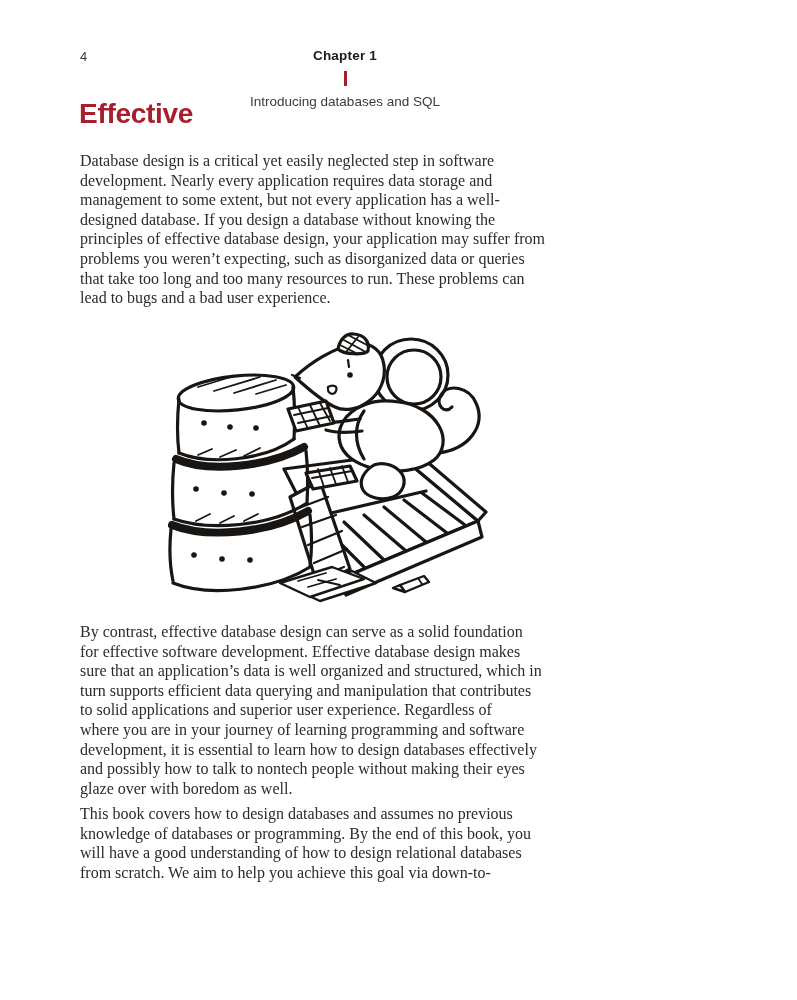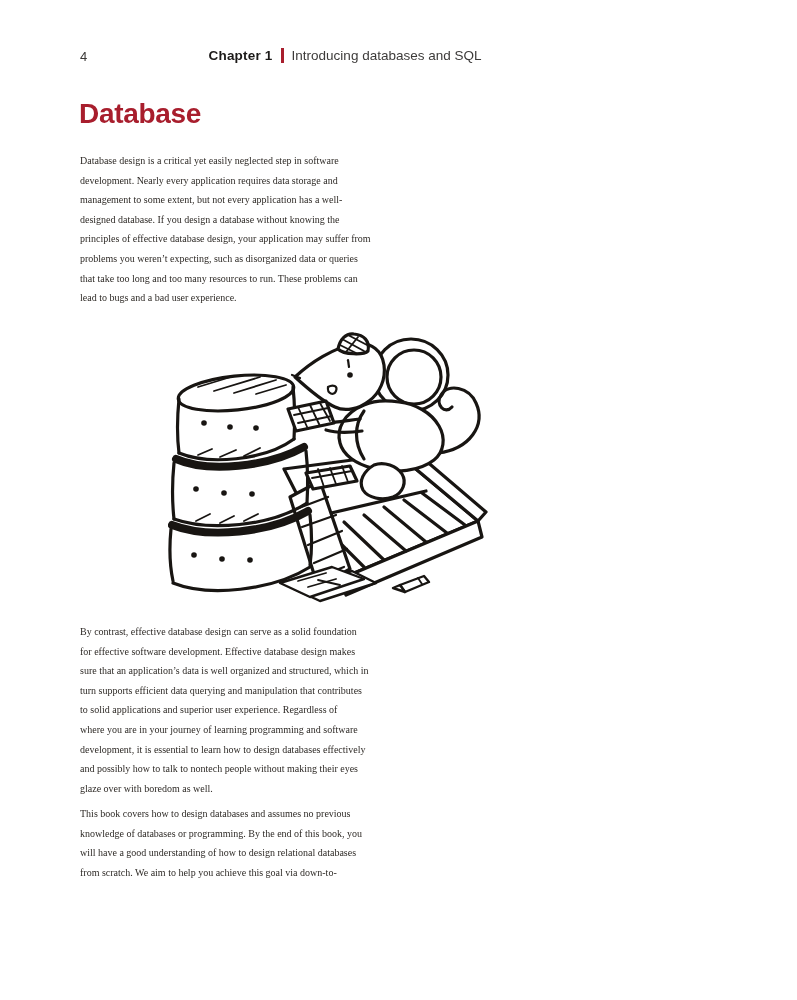--- a/index.html
+++ b/index.html
@@ -15,7 +15,7 @@
   .chapterline {
     position:absolute; left:80px; top:48px; width:530px;
     display:flex; justify-content:center; align-items:center; gap:8px;
-    font-family:"Liberation Sans", sans-serif; font-size:13.5px;
+    font-family:"Liberation Sans", sans-serif; font-size:13.5px;flex-direction:column;
   }
   .chlabel { font-weight:bold; color:#1c1a19; letter-spacing:.2px; }
   .chbar { width:3px; height:15px; background:#a81e2d; flex:0 0 auto; }

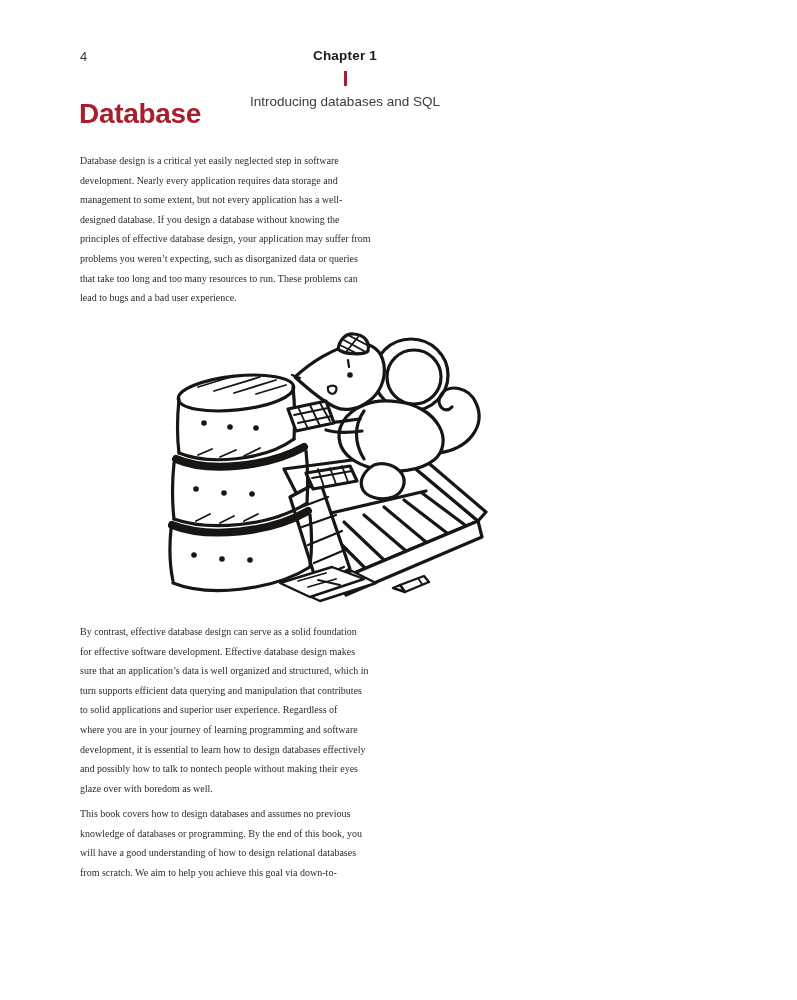--- a/index.html
+++ b/index.html
@@ -53,7 +53,7 @@
     <span class="chtitle">Introducing databases and SQL</span>
   </div>
 
-  <h1 class="overview">Database</h1>
+  <h1 class="overview">Effective</h1>
 
   <p class="body p1">Database design is a critical yet easily neglected step in software
 development. Nearly every application requires data storage and

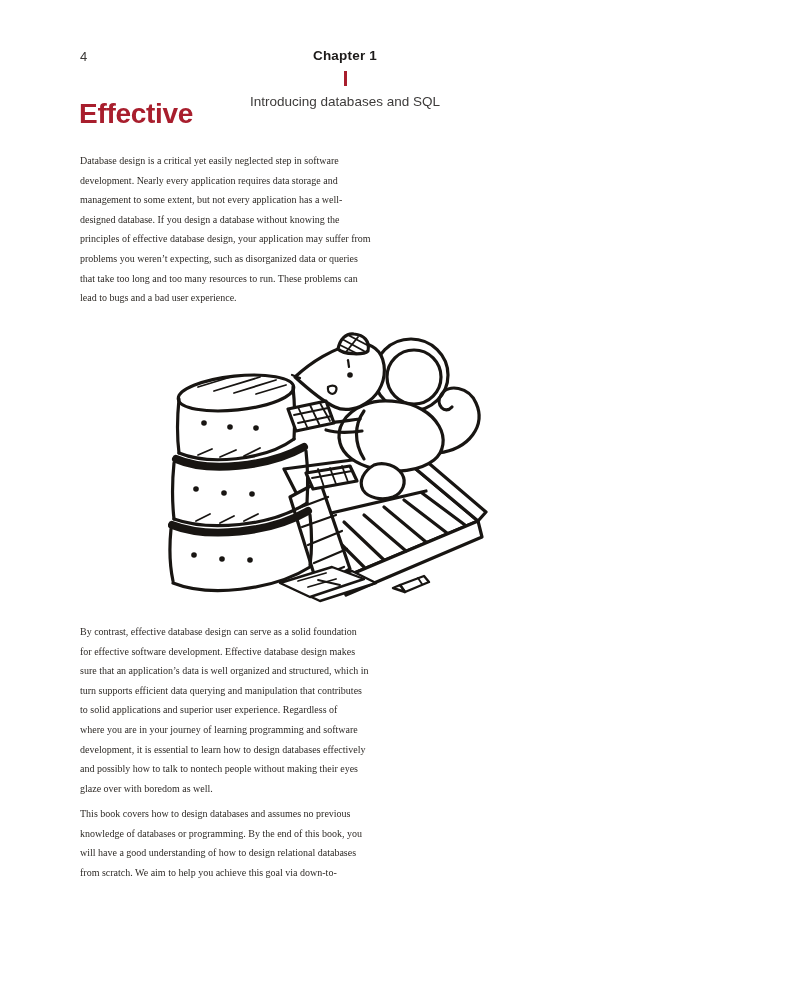--- a/index.html
+++ b/index.html
@@ -27,7 +27,7 @@
   }
   .body {
     position:absolute; left:80px; width:560px; margin:0;
-    font-size:10px; line-height:19.6px; white-space:pre-line; color:#2e2a26;
+    font-size:16px; line-height:19.6px; white-space:pre-line; color:#2e2a26;
   }
   .p1 { top:151px; }
   .p2 { top:622px; }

● ● ●

HOW TO COMPLETE THIS TASK: Retype the listing verbatim, minus every image.

SOLUTION FOR THIS PROBLEM:
--- a/index.html
+++ b/index.html
@@ -15,7 +15,7 @@
   .chapterline {
     position:absolute; left:80px; top:48px; width:530px;
     display:flex; justify-content:center; align-items:center; gap:8px;
-    font-family:"Liberation Sans", sans-serif; font-size:13.5px;
+    font-family:"Liberation Sans", sans-serif; font-size:13.5px;flex-direction:column;
   }
   .chlabel { font-weight:bold; color:#1c1a19; letter-spacing:.2px; }
   .chbar { width:3px; height:15px; background:#a81e2d; flex:0 0 auto; }

--- a/index.html
+++ b/index.html
@@ -53,7 +53,7 @@
     <span class="chtitle">Introducing databases and SQL</span>
   </div>
 
-  <h1 class="overview">Database</h1>
+  <h1 class="overview">Effective</h1>
 
   <p class="body p1">Database design is a critical yet easily neglected step in software
 development. Nearly every application requires data storage and

--- a/index.html
+++ b/index.html
@@ -27,7 +27,7 @@
   }
   .body {
     position:absolute; left:80px; width:560px; margin:0;
-    font-size:10px; line-height:19.6px; white-space:pre-line; color:#2e2a26;
+    font-size:16px; line-height:19.6px; white-space:pre-line; color:#2e2a26;
   }
   .p1 { top:151px; }
   .p2 { top:622px; }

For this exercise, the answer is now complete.